Task brief:
Reproduce the top of the data verbatim, through and including the line that contains "border:1px solid #0369a1;".

** Opening Material provided block **

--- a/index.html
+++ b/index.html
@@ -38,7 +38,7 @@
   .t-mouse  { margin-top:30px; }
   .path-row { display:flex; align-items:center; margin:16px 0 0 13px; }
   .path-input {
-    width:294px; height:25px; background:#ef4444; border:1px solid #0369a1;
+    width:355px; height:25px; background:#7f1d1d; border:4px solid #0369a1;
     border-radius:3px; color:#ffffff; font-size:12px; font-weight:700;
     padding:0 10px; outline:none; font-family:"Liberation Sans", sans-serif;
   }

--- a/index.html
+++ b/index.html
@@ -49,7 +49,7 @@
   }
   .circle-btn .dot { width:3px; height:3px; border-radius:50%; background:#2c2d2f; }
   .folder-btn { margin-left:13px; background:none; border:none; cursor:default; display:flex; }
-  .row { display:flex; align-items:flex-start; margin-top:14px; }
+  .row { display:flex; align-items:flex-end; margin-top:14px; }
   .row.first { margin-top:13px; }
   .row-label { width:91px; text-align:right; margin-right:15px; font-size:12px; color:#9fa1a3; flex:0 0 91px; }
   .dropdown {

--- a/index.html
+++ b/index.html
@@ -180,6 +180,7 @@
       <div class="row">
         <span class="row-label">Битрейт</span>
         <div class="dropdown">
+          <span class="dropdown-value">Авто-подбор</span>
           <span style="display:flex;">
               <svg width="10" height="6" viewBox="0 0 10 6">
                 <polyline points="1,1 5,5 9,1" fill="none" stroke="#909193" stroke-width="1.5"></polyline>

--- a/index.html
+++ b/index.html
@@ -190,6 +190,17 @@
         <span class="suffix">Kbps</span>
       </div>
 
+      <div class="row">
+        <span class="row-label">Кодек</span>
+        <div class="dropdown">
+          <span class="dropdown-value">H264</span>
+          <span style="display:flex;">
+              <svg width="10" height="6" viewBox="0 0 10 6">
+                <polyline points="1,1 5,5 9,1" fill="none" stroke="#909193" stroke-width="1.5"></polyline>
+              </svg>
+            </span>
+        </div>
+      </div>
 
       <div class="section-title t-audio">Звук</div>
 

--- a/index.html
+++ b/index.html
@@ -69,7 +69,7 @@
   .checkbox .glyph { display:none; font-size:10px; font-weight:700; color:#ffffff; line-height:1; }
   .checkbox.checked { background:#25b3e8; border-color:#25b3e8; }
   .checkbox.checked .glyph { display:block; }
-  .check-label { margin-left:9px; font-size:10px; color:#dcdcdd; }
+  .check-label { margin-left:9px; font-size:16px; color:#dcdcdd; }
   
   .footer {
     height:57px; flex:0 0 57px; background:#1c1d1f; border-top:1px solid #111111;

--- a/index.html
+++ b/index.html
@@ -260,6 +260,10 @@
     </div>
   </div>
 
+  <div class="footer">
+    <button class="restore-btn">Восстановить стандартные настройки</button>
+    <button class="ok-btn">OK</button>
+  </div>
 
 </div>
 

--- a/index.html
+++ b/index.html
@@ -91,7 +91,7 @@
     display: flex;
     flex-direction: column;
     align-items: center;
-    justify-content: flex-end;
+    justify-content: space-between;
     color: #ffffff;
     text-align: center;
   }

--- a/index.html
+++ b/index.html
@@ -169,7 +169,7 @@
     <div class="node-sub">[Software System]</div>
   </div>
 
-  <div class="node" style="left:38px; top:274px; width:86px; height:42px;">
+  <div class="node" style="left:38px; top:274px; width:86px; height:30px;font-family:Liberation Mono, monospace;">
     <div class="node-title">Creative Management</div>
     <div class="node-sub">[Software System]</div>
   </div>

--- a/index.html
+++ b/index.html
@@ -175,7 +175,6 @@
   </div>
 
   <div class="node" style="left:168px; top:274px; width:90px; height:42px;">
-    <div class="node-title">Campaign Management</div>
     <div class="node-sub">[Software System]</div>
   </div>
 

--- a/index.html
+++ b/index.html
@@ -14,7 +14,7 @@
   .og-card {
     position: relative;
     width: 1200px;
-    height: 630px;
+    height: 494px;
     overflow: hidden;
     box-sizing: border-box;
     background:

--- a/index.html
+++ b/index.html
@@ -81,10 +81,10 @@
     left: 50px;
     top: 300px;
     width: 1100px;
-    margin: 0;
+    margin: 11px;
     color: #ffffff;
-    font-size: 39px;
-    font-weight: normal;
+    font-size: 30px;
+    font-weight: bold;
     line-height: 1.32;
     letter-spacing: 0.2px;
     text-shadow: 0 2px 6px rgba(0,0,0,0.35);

** Closing Material provided block **

Output of the exercise:
--- a/index.html
+++ b/index.html
@@ -38,7 +38,7 @@
   .t-mouse  { margin-top:30px; }
   .path-row { display:flex; align-items:center; margin:16px 0 0 13px; }
   .path-input {
-    width:294px; height:25px; background:#ef4444; border:1px solid #0369a1;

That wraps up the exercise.